4 Distributed File System

4.1 GFS

4.1.1 System Architecture


  1. GFS Master
  2. GFS ChunkServer (CS Block Server)
  3. GFS client

GFS files are divided into fixed-size databases (chunks), and the master server allocates a 64-bit globally unique chunk handle when it is created.

Chunk copies multiple copies in different machines, defaulting to 3 copies.

Master serverThe metadata of the system is maintained, including files and chunk namespaces, file-to-chunk mappings, and chunk location information. It is also responsible for the global control of the entire system, such as chunk lease management, garbage collection useless chunk, chunk replication, etc. The master server periodically exchanges information with CS in a heartbeat.

clientis the provider that GFS provides to an application, which is a set of private interfaces that do not follow the POSIX specification and are provided as library files. The client accesses the master node, obtains the CS information that interacts with it, and then accesses the CS directly to complete the data access.

❗ Note:

Clients in GFS do not cache file data, only metadata obtained from the master server.

4.1.2 Key Issues

Lease mechanism

GFS data append is based on records, each record size ranges from tens of KB to several MB, if each record append needs to request Master, the Master will become a bottleneck, so the GFS system through the lease mechanism to authorize chunk write operations to ChunkServer. The one who owns the lease authority is the primary ChunkServer, and the ChunkServer where the other replicas reside is called the standby ChunkServer.Lease authorization is for a single chunk, during the lease period, writes to the chunk are the responsibility of the master ChunkServer, thereby reducing the load on the master. Generally speaking, the validity period of the lease is relatively long, such as 60s, as long as there is no abnormality, the main ChunkServer can continue to request the master to extend the validity period of the lease until the entire chunk is full.

GFS solves this problem by maintaining a version number for each chunk, and each time the chunk is leased or the main ChunkServer re-extends the lease period, the Master will increase the version number of the chunk by 1. If A2, a copy of A chunk goes offline during the process, the version number of A2 will be low, and A2 will be marked as a destructible chunk, and the master’s garbage collection task will check regularly and notify ChunkServer to recycle A2.

Consistency model

GFS is mainly for:supplement(append) insteadRewrite(overwrite) by design.

Append the model

Fault tolerance mechanism

Master fault tolerance

It is done by means of operation log and checkpoint, and there is a “Shadow Master” real-time hot backup.

Three types of metadata information are saved on the master:

  • NameSpace, that is, the directory structure of the entire file system and the basic information of chunk;
  • Mapping between files to chunks
  • Location information for chunk copies, each chunk usually has 3 copies

The master operation always records the operation log before modifying the memory.
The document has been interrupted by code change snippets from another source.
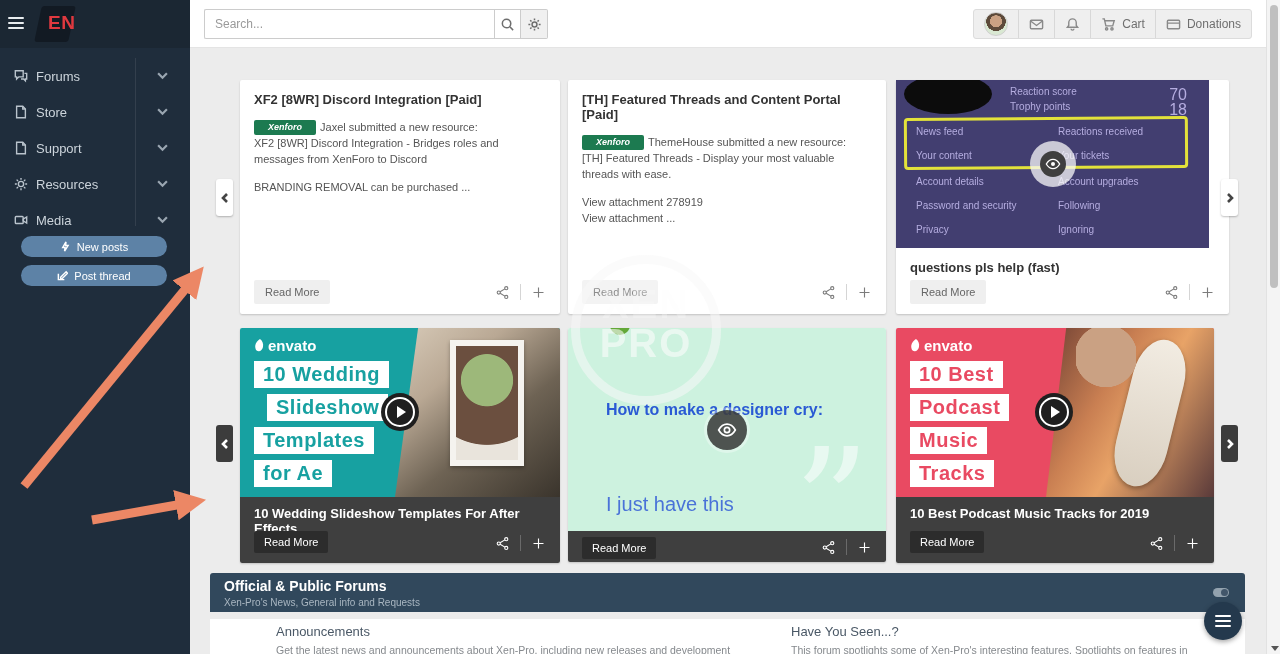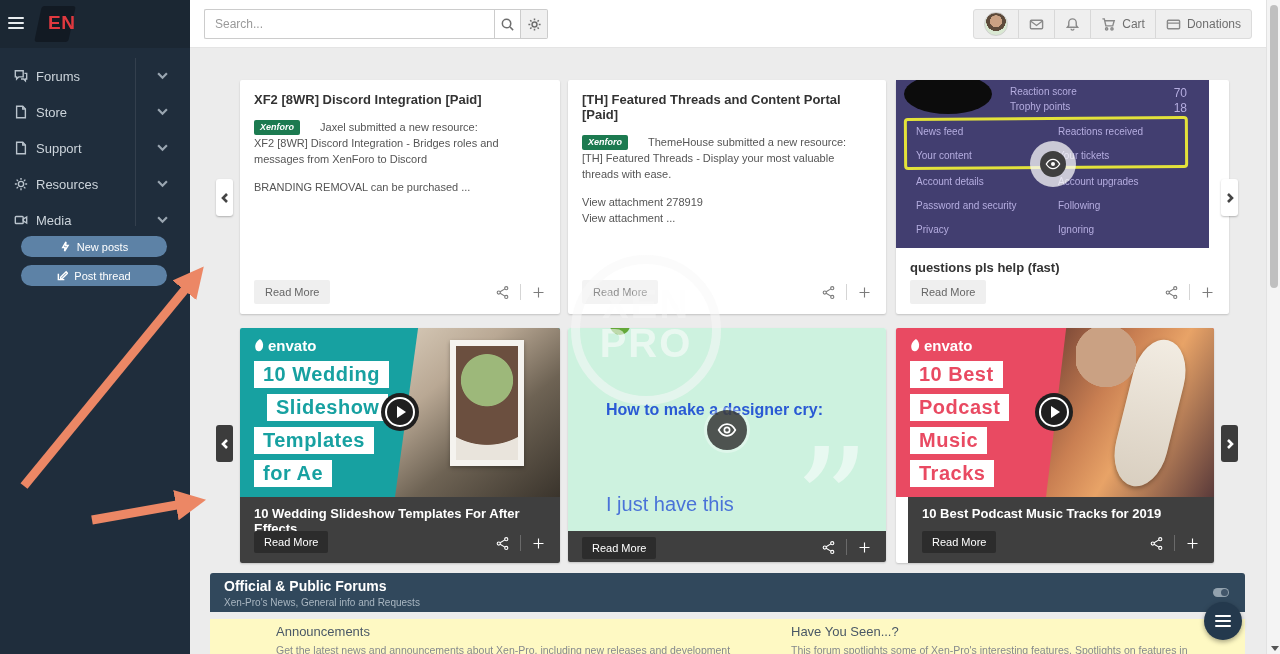--- a/index.html
+++ b/index.html
@@ -52,7 +52,7 @@
   .shot { position:absolute; left:0; top:0; width:313px; height:168px; background:#423e70; overflow:hidden; }
   .shot-blob { position:absolute; left:8px; top:-6px; width:88px; height:40px; background:#0c0c0c; border-radius:50%; }
   .shot-text { position:absolute; font-size:10px; color:#b5ade0; }
-  .shot-val { position:absolute; font-size:12px; color:#b5ade0; text-align:right; right:22px; }
+  .shot-val { position:absolute; font-size:16px; color:#b5ade0; text-align:right; right:22px; }
   .ybox { position:absolute; left:8px; top:37px; width:284px; height:52px; border:3px solid #e3e23a; border-radius:4px; transform:rotate(-.4deg); }
   .eye-wrap { position:absolute; display:flex; align-items:center; justify-content:center; border-radius:50%; cursor:pointer; }
   .eye-outer { width:46px; height:46px; background:rgba(248,248,248,.75); }

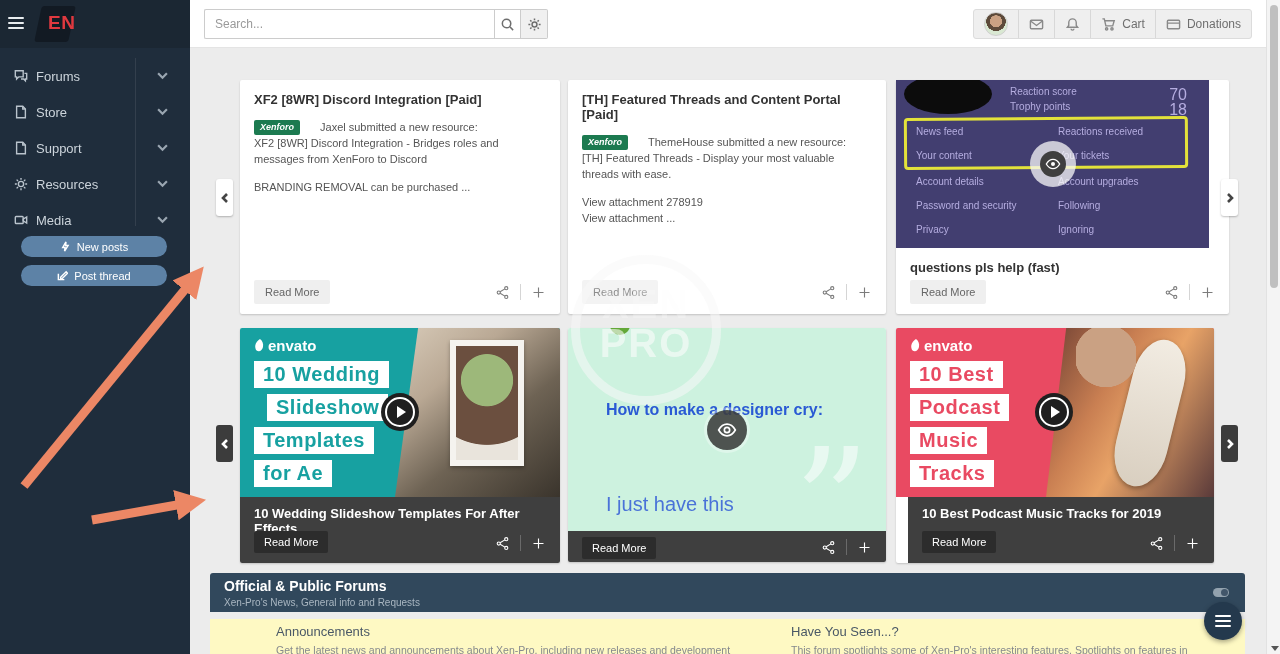--- a/index.html
+++ b/index.html
@@ -41,7 +41,7 @@
   .card-pad { padding:12px 14px; }
   .c-title { font-size:13px; font-weight:bold; color:#333; cursor:pointer; }
   .c-body { margin-top:13px; font-size:11px; color:#555; line-height:1.45; }
-  .badge { display:inline-block; background:#1c7a50; color:#fff; font-size:9px; font-weight:bold; font-style:italic; padding:1px 6px; border-radius:2px; margin-right:20px; vertical-align:1px; }
+  .badge { display:inline-block; background:#1c7a50; color:#fff; font-size:9px; font-weight:bold; font-style:italic; padding:1px 14px; border-radius:2px; margin-right:4px; vertical-align:1px; }
   .c-footer { position:absolute; left:0; right:0; bottom:10px; padding:0 14px; display:flex; align-items:center; }
   .read-more { background:#efefef; color:#666; font-size:11px; padding:6px 11px; border-radius:2px; cursor:pointer; }
   .c-icons { margin-left:auto; display:flex; align-items:center; gap:10px; }

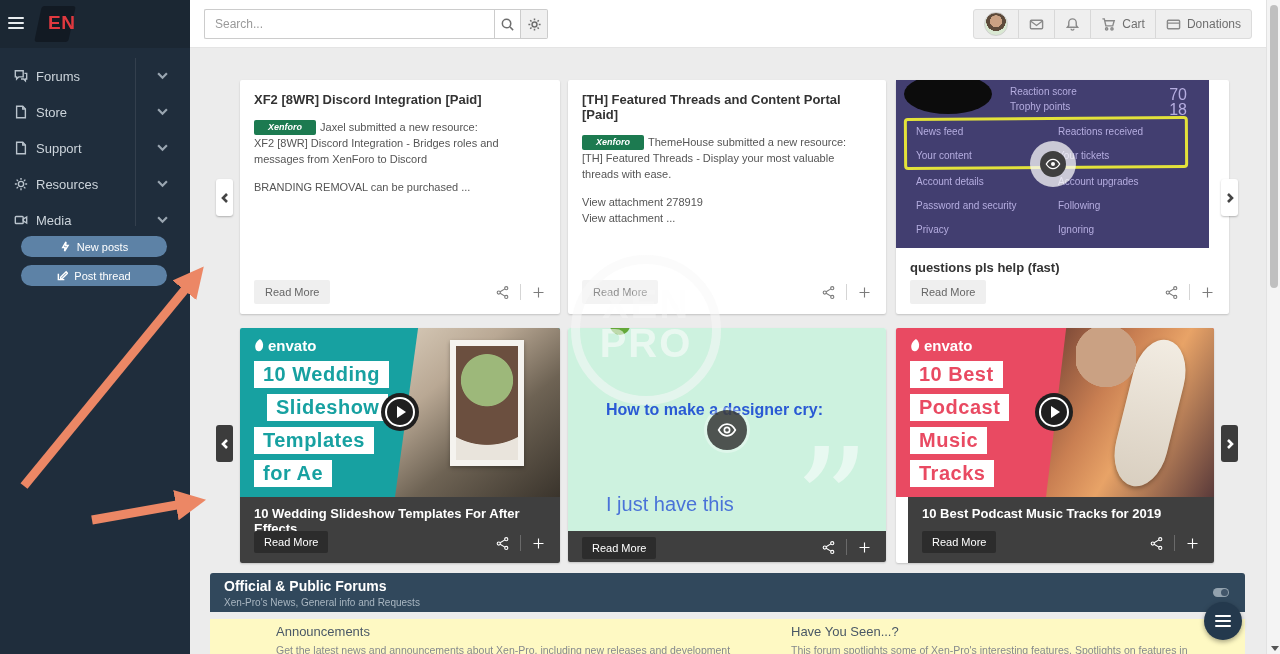--- a/index.html
+++ b/index.html
@@ -466,7 +466,7 @@
         </div>
       </div>
   </div>
-  <div class="m-footer" style="height:66px;margin-left:12px;">
+  <div class="m-footer" style="height:66px;">
     <div class="m-title">10 Best Podcast Music Tracks for 2019</div>
     <div class="m-read" style="top:34px;">Read More</div>
     <div class="m-icons" style="top:38px;">

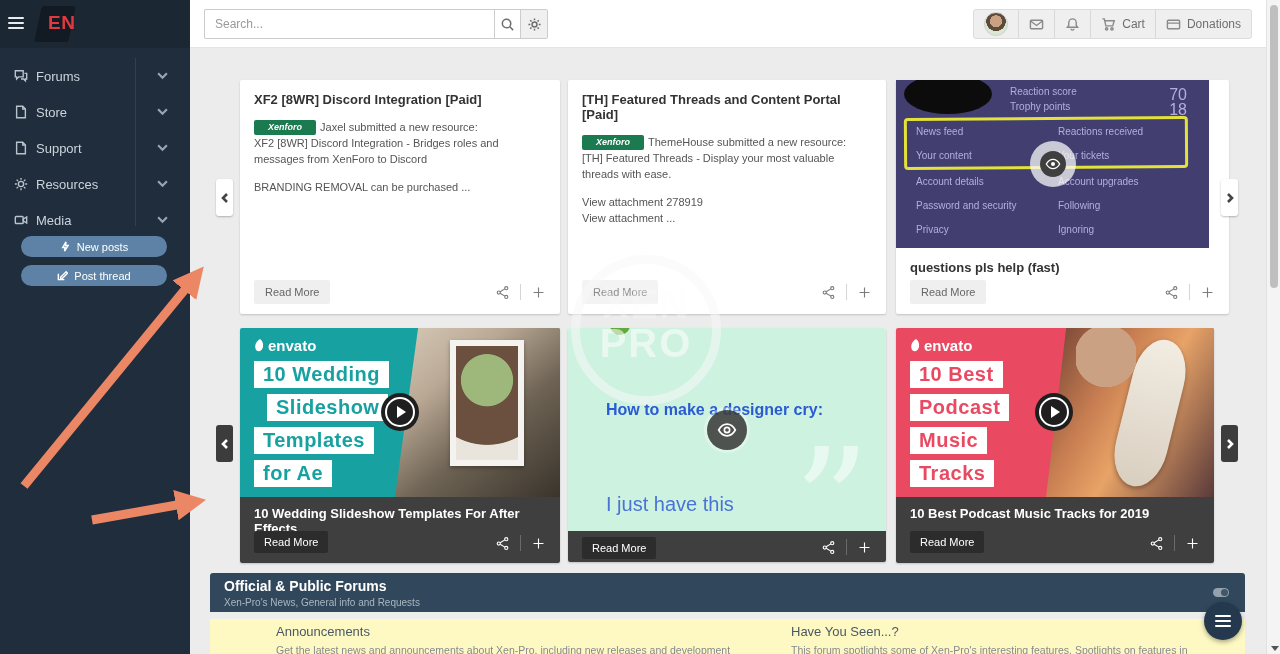--- a/index.html
+++ b/index.html
@@ -82,7 +82,7 @@
   .fh-sub { position:absolute; left:14px; top:24px; font-size:10px; color:#a9b6c1; }
   .fh-toggle { position:absolute; right:16px; top:15px; width:16px; height:9px; background:#93a2ae; border-radius:5px; cursor:pointer; }
   .fh-toggle::after { content:""; position:absolute; right:1px; top:1px; width:7px; height:7px; border-radius:50%; background:#42566a; }
-  .forum-body { left:210px; top:619px; width:1035px; height:35px; background:#fef9c3; overflow:hidden; z-index:3; }
+  .forum-body { left:210px; top:619px; width:1035px; height:35px; background:#ffffff; overflow:hidden; z-index:3; }
   .node { position:absolute; top:5px; }
   .node-title { font-size:13px; color:#4a5866; cursor:pointer; }
   .node-desc { margin-top:4px; font-size:10.5px; color:#85898d; line-height:1.4; }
The remote live hot standby will receive the operation logs sent by the master in real time and play back these metadata operations in memory. If the master is down, you can also switch to real-time standby in seconds to continue providing services.

Master needs to persist namespaces and file-to-chunk mappings; The location information of the chunk copy can be unpersisted because the chunkserver maintains it.

ChunkServer is fault-tolerant

Multiple copies. For each chunk, all copies must be successfully written to be considered a successful write.

ChunkServer maintains a checksum on the stored data.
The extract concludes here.